MIRCEA ELIADE
El burdel de las gitanas. Ed Siruela.
Ojito: contiene spoilers
Leí
a Eliade hace muchos, muchos años y recuerdo que me gustó, y nada
más. Este año me volví a encontrar con él.
De la vida de Eliade muchos hablan con reticencia incluso con
hostilidad; se oyen palabras feas como antisemitismo, ultraderecha,
etc. Yo no me meteré en esos jardines. Solo me dejo sorprender por
su prosa de ficción, exacta y precisa, cargada de matices. Flexible,
a pesar de su rigor; al menos lo suficiente como para dejarnos
instalados en el misterio (El secreto del doctor
Honigberger) o como para
hacernos saborear la amargura de quien echa la vista atrás cuando ya
no hay remedio y descubre, sin descubrirlo, que se ha equivocado en
casi todo.
La
temática de fondo y la ceguera primordial del protagonista son
puntos comunes entre El burdel de las gitanas
y Los restos del día,
en la entrada anterior. Siempre hablamos de lo mismo, o escribimos de
lo mismo, dicen algunos.
Cuando
la vida llega a su final y nos vemos dotados de repente con esa
clarividencia que no es tal, sino que solo es perspectiva, y
descubrimos que nos hemos equivocado, que erramos el camino... ¿qué
hacer?
¿Qué
se hace cuando no hay marcha atrás?
¿Hay
marcha atrás alguna vez en la vida?
Pero
me estoy yendo por las ramas y yo he venido aquí a hablar de mi
libro, de El burdel de las gitanas.
Recordar
el pasado disfrutado, las tentaciones en las que caímos, las que
dejamos pasar, las oportunidades; sumergirse a ciegas en los
recovecos de la memoria debe de ser muy parecido a ese paseo por el
interior caótico y sensual del burdel de las gitanas. Un lugar donde
el tiempo no es lo que pensamos. O donde acudimos sin remedio cuando
el tiempo deja de ser lo que pensamos: minutos, hilo conductor,
sustrato de los días.
Es
decir, cuando estamos muertos.
Eliade
lo cuenta muy bien. Un día nos morimos y seguimos yendo en el mismo
tranvía de todos los días. Quizá ni nos demos cuenta. Hablamos de
lo mismo, trabajamos, observamos los mismos paisajes a través de las
ventanillas, o incluso constatamos algún cambio, árboles que de
repente dan sombra.
Ese
tranvía recorre nuestra vida de cabo a rabo y parece obligado a
conducirnos al burdel. Allí tenemos que responder al acertijo.

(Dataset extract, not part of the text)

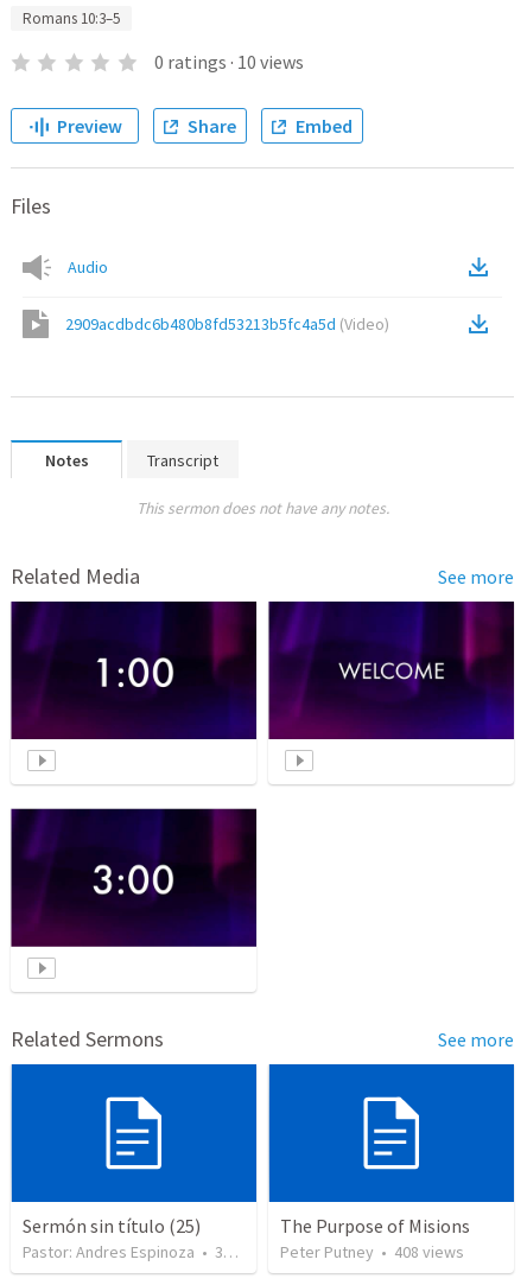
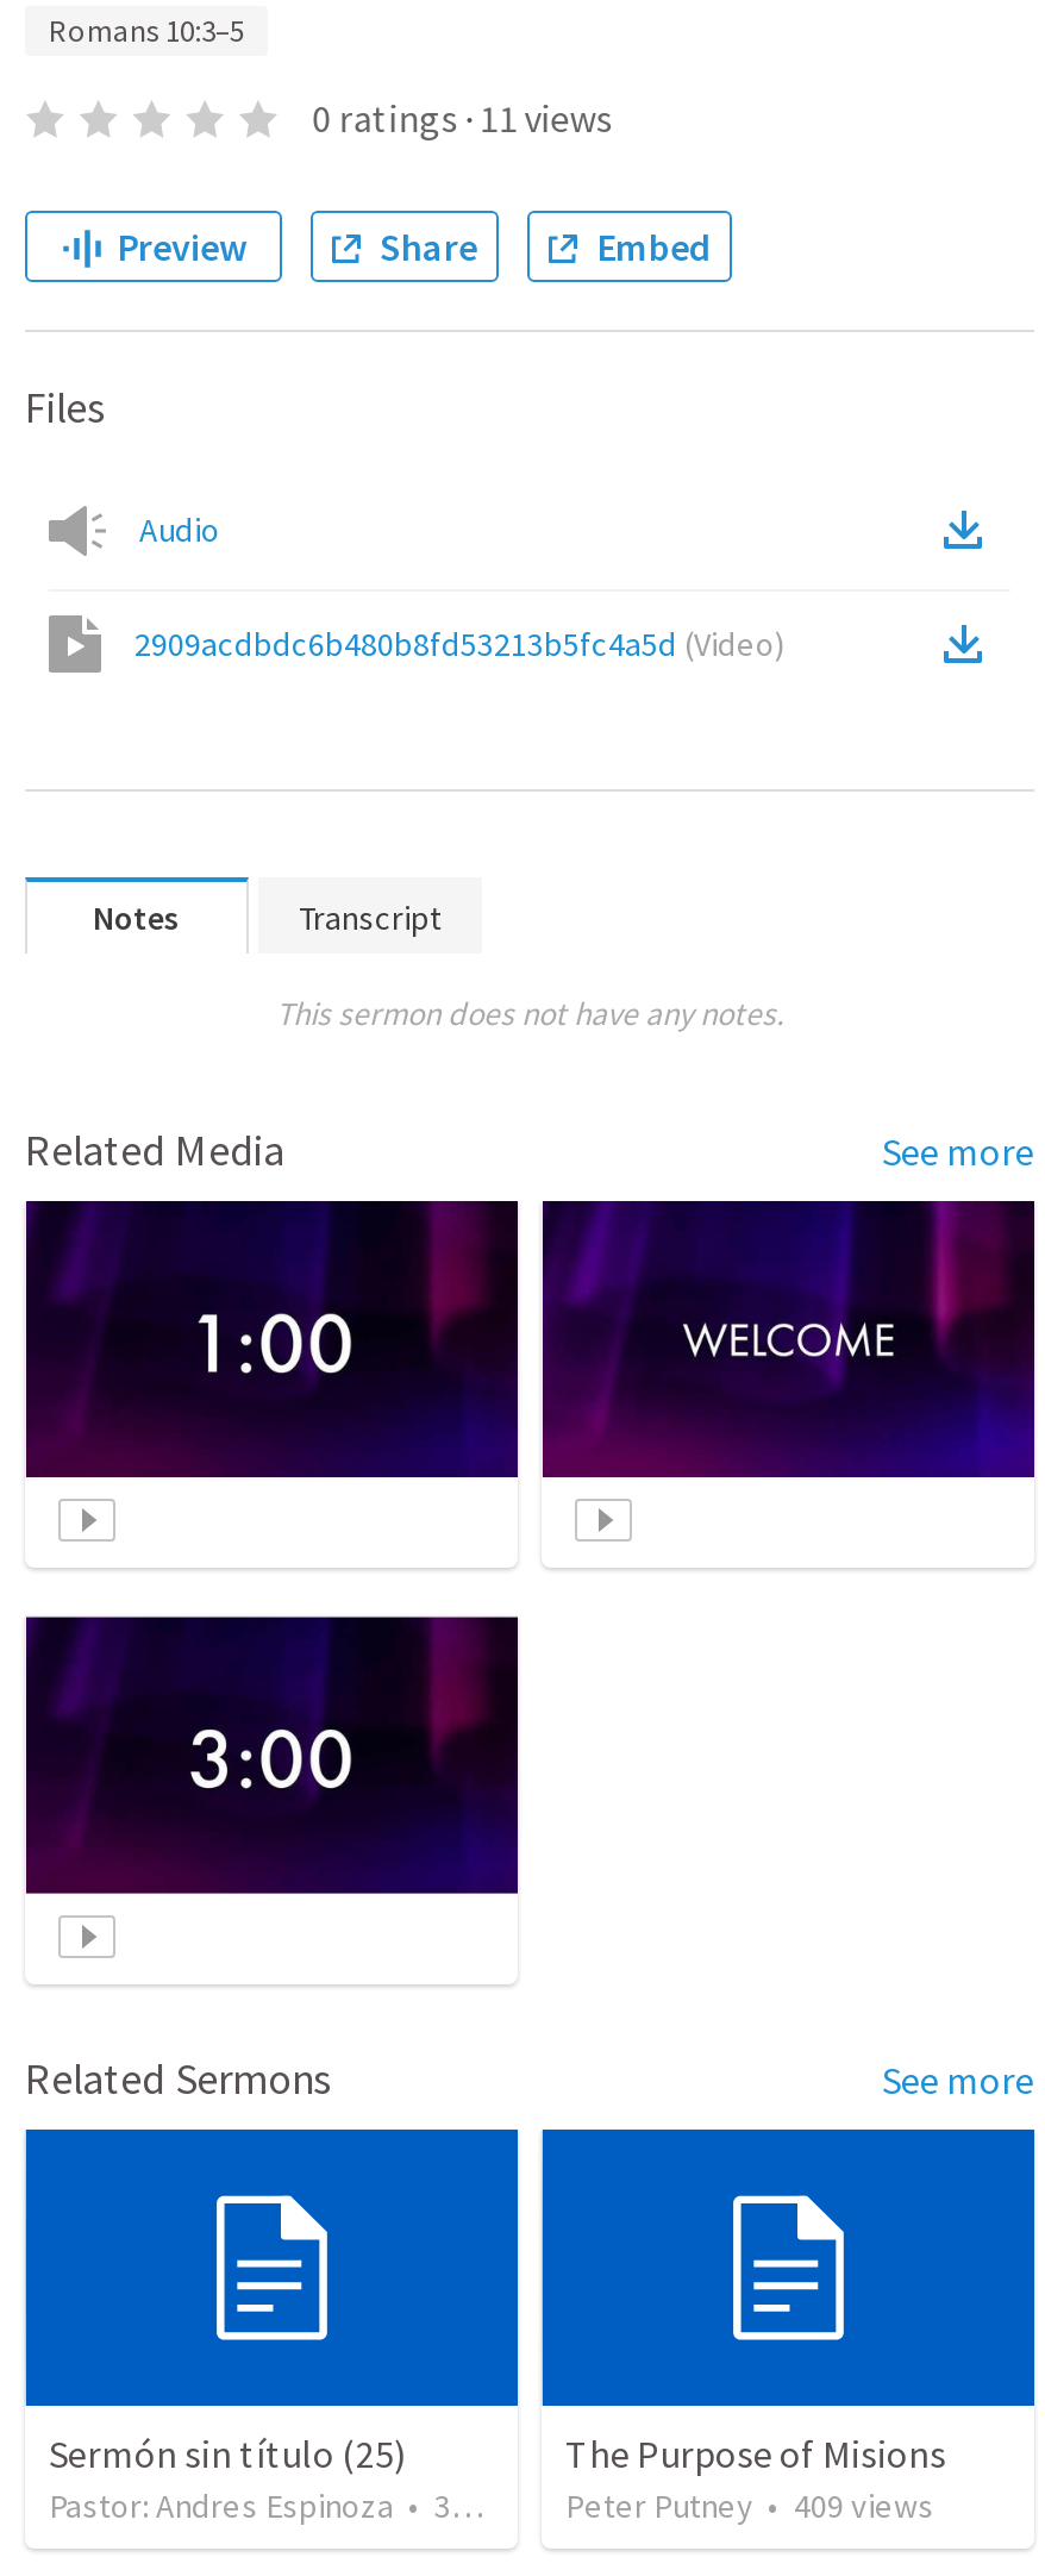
[154,50,303,74] 0 ratings · 10 views -> [312,94,612,142] 0 ratings · 11 views
[280,1241,464,1263] Peter Putney • 408 views -> [565,2485,934,2528] Peter Putney • 409 views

Siempre hay un acertijo. Y muchas veces, erramos la respuesta, como
en todo lo demás. Por indecisión, por error de percepción. Como
Gavrilescu, que es profesor de piano, pero que repite demasiadas
veces que él es un artista, como para que lo creamos. Porque suele
suceder que lo que más repetimos es lo que menos somos y lo que más
queremos ser. Y Eliade lo sabe. Y se las apaña para que nosotros,
los incómodos lectores, lo sepamos, pero no Gavrilescu. Bastante
tiene el pobre hombre con combatir al calor, al sol martillo que
nubla su consciencia, que le obliga a desnudarse para soportarlo.
Porque ha perdido su sombrero y ya no puede abanicarse.
Gavrilescu
recuerda, pero no sabe. No sabe que se equivocó, que no da una a
derechas. Por no saber no sabe ni que ha muerto. O quizá es que no
ha muerto: Eliade es generoso, y nos deja que nosotros decidamos. A
pesar de que cambie ese tranvía por un carruaje negro, con penachos
negros y caballos entrenados, y un cochero comprensivo y afable que
se muestra dispuesto a conducirnos al bosque, al locus amoenus donde
quedarnos. Ya sin tiempo. Ya sin nada que temer.